→ **Exercise objective**
Set each entry down verbatim, omitting images.

Edit tracking data:
►

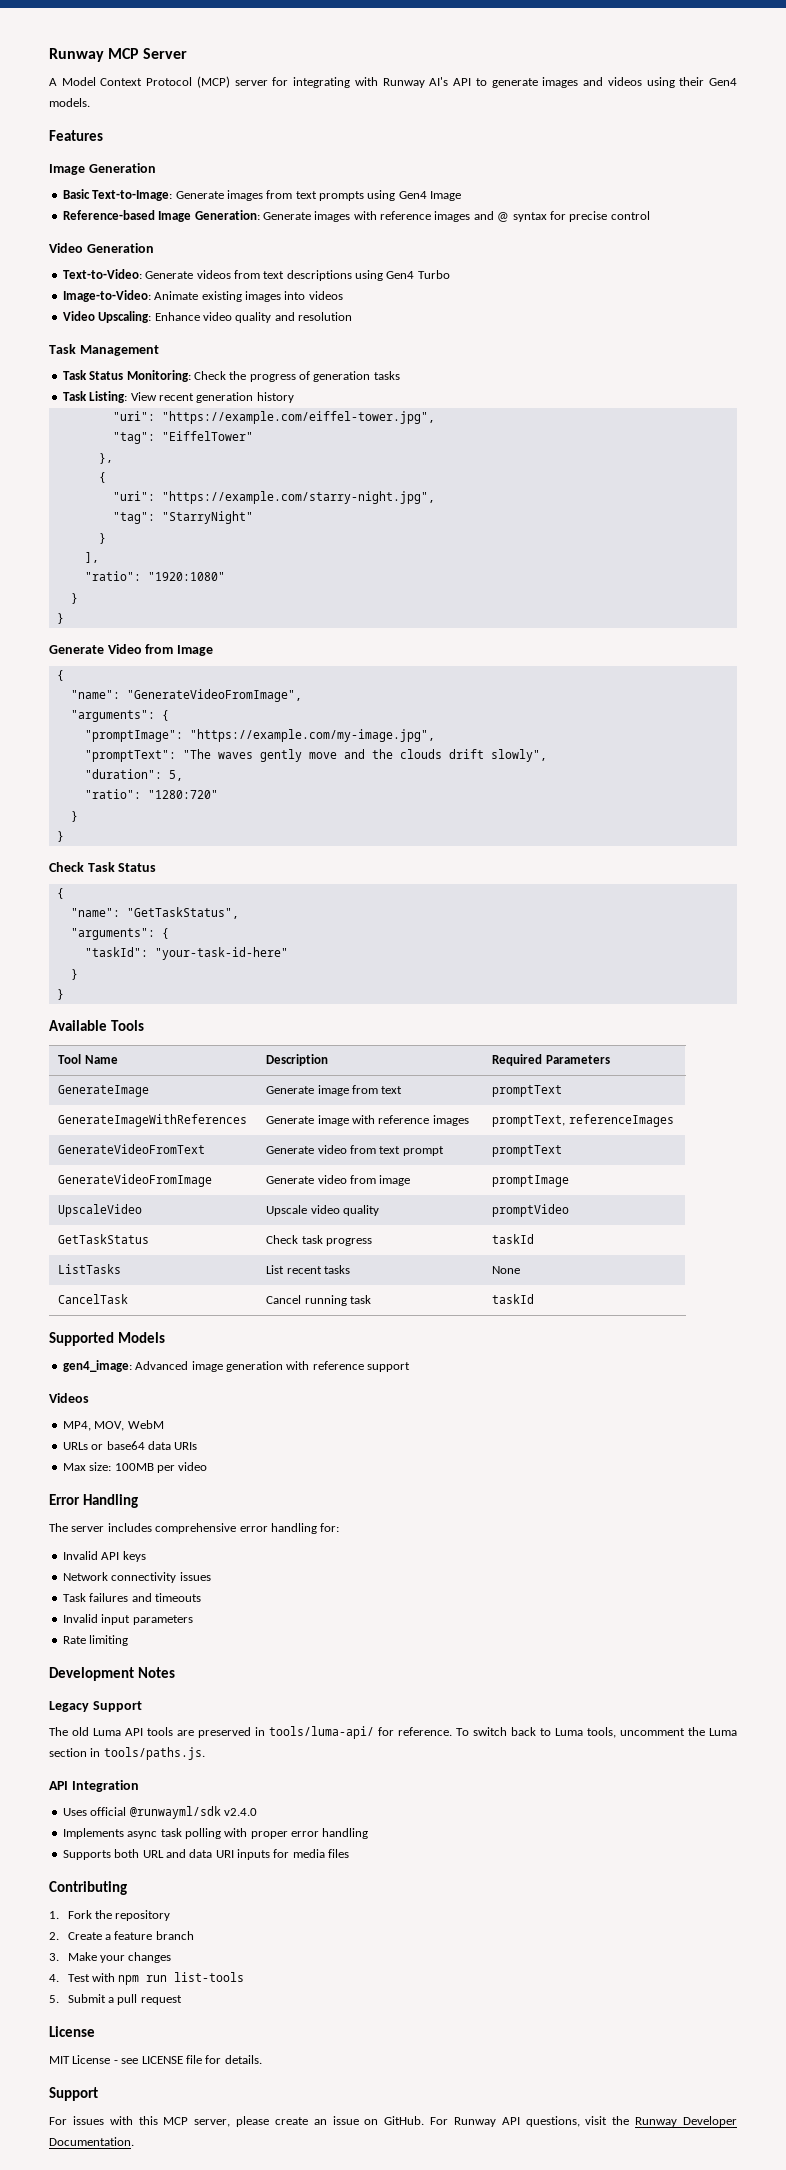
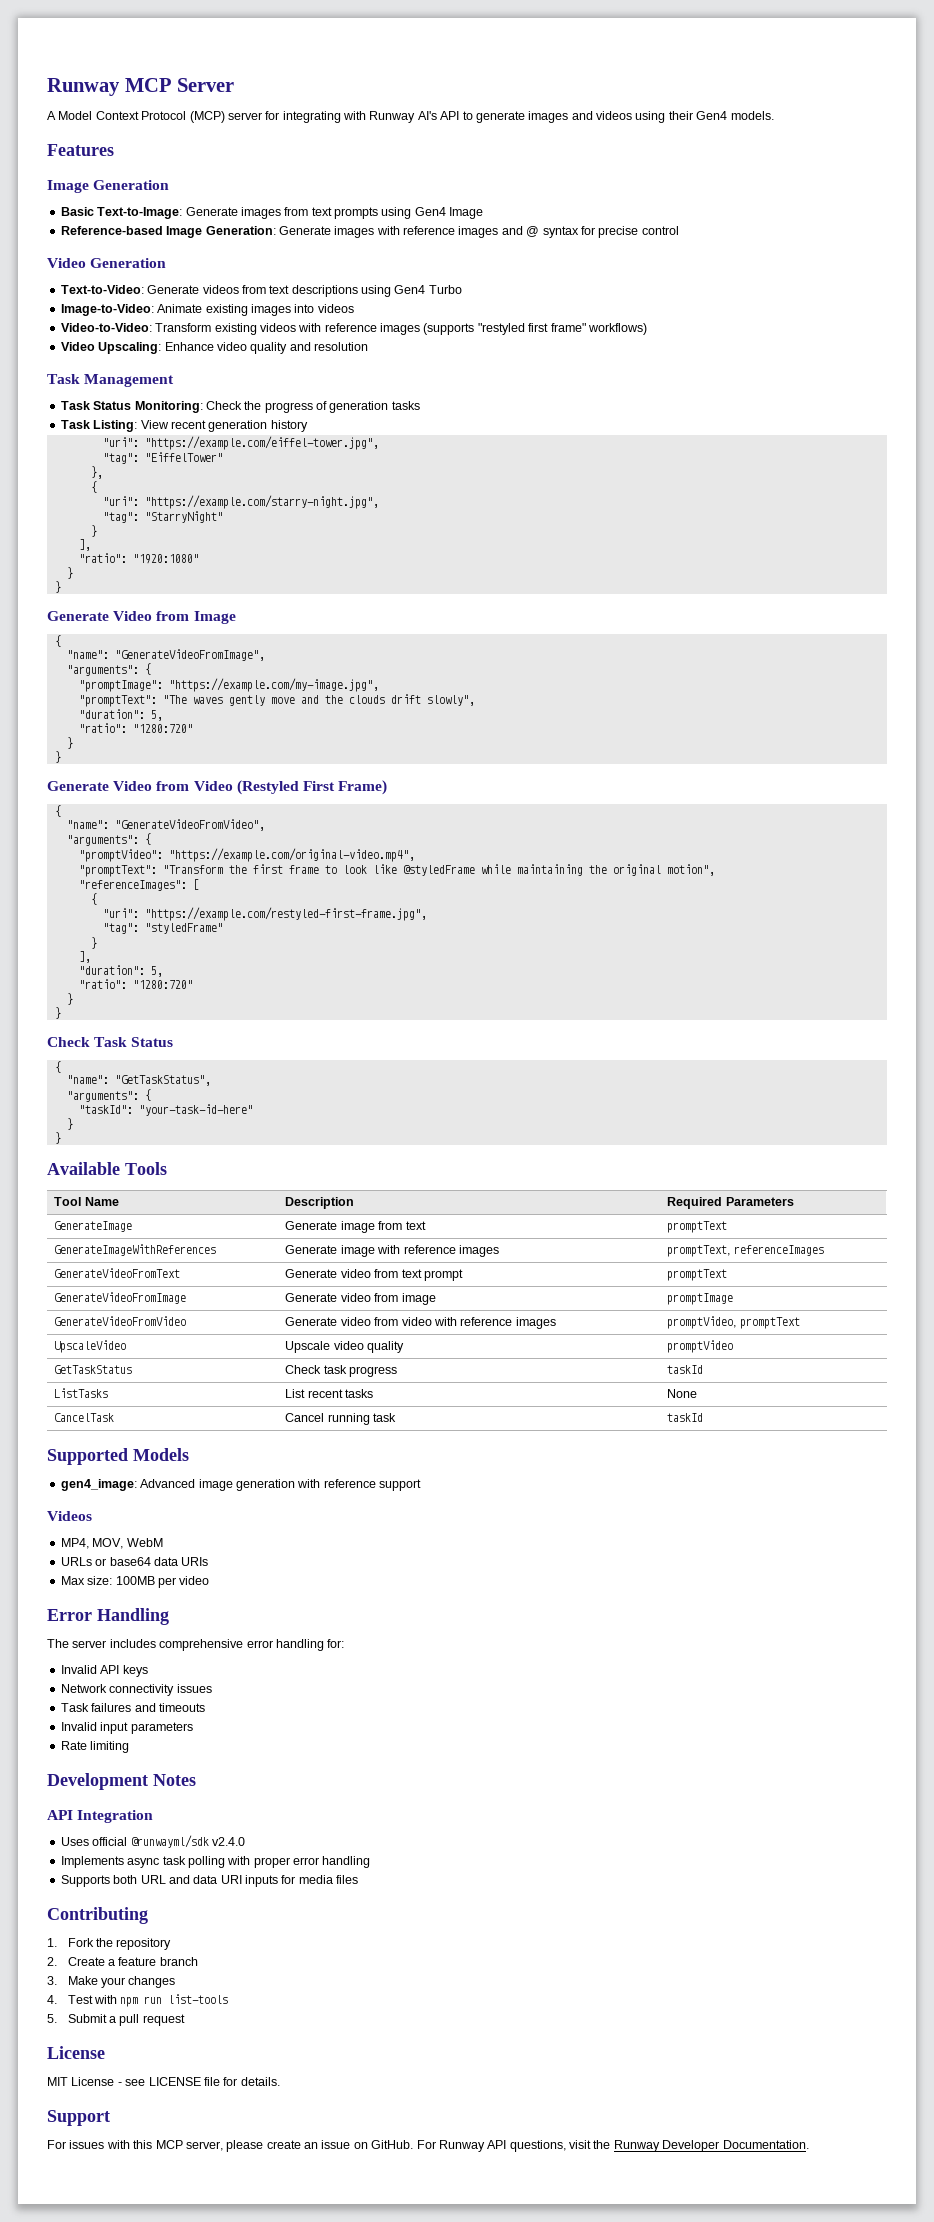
+ Video-to-Video: Transform existing videos with reference images (supports "restyled first frame" workflows)
+ Generate Video from Video (Restyled First Frame)
+ {
+ "name": "GenerateVideoFromVideo",
+ "arguments": {
+ "promptVideo": "https://example.com/original-video.mp4",
+ "promptText": "Transform the first frame to look like @styledFrame while maintaining the original motion",
+ "referenceImages": [
+ {
+ "uri": "https://example.com/restyled-first-frame.jpg",
+ "tag": "styledFrame"
+ }
+ ],
+ "duration": 5,
+ "ratio": "1280:720"
+ }
+ }
+ GenerateVideoFromVideo | Generate video from video with reference images | promptVideo, promptText
- Legacy Support
- The old Luma API tools are preserved in tools/luma-api/ for reference. To switch back to Luma tools, uncomment the Luma section in tools/paths.js.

◄

→ **Reply to the task**
+ Video-to-Video: Transform existing videos with reference images (supports "restyled first frame" workflows)
+ Generate Video from Video (Restyled First Frame)
+ {
+ "name": "GenerateVideoFromVideo",
+ "arguments": {
+ "promptVideo": "https://example.com/original-video.mp4",
+ "promptText": "Transform the first frame to look like @styledFrame while maintaining the original motion",
+ "referenceImages": [
+ {
+ "uri": "https://example.com/restyled-first-frame.jpg",
+ "tag": "styledFrame"
+ }
+ ],
+ "duration": 5,
+ "ratio": "1280:720"
+ }
+ }
+ GenerateVideoFromVideo | Generate video from video with reference images | promptVideo, promptText
- Legacy Support
- The old Luma API tools are preserved in tools/luma-api/ for reference. To switch back to Luma tools, uncomment the Luma section in tools/paths.js.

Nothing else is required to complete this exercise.